[Start of Attachment]
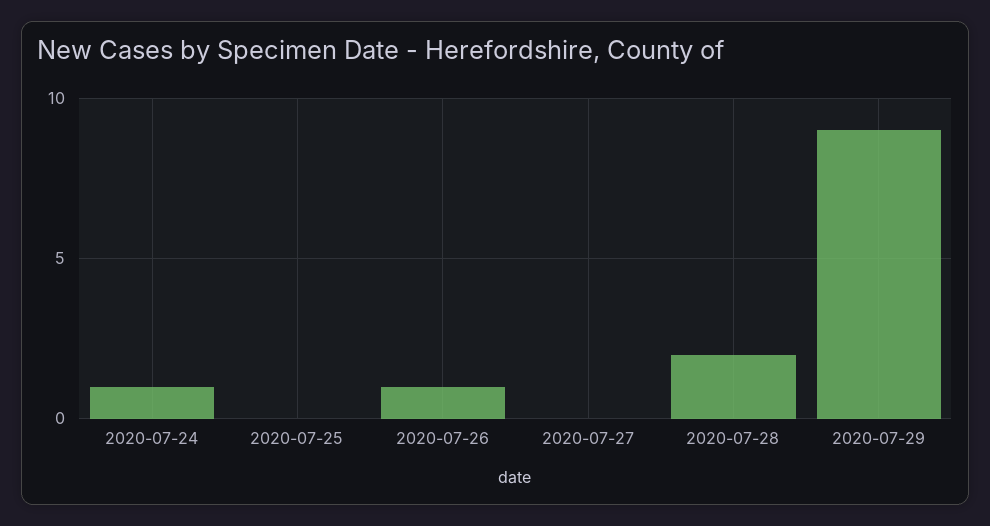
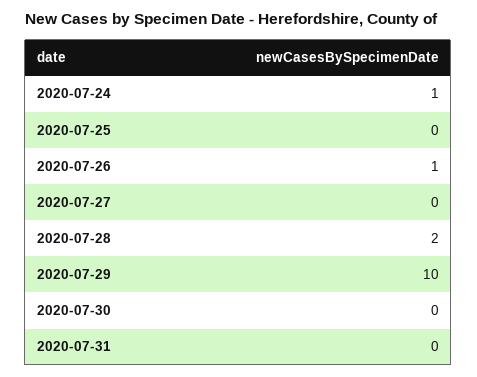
2020-07-29: 9 -> 10
2020-07-30: none -> 0
2020-07-31: none -> 0

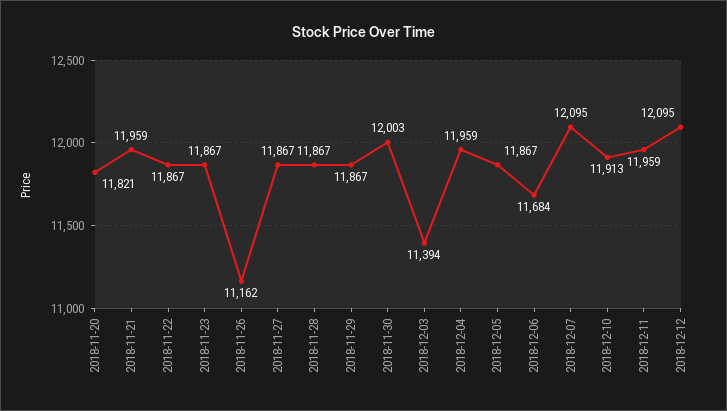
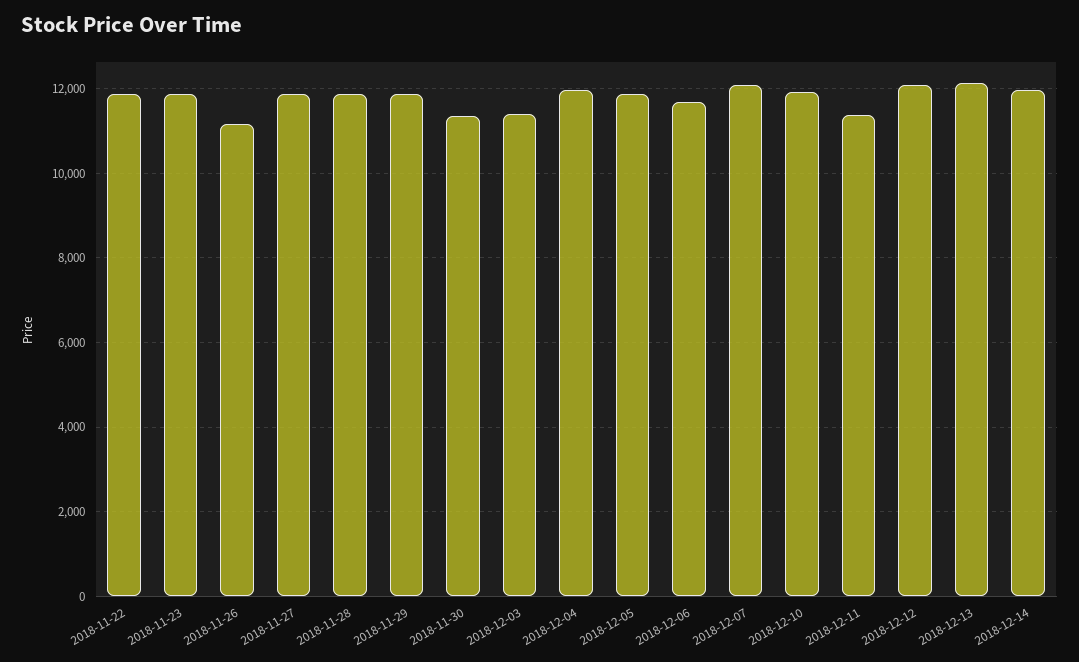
2018-11-20: 11821 -> none
2018-11-21: 11959 -> none
2018-11-30: 12003 -> 11400
2018-12-11: 11959 -> 11400
2018-12-13: none -> 12200
2018-12-14: none -> 12000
[End of Attachment]
Work to complete — What lines of the preceding data include the string "none"? Pull them out.

Result of this exercise —
2020-07-30: none -> 0
2020-07-31: none -> 0
2018-11-20: 11821 -> none
2018-11-21: 11959 -> none
2018-12-13: none -> 12200
2018-12-14: none -> 12000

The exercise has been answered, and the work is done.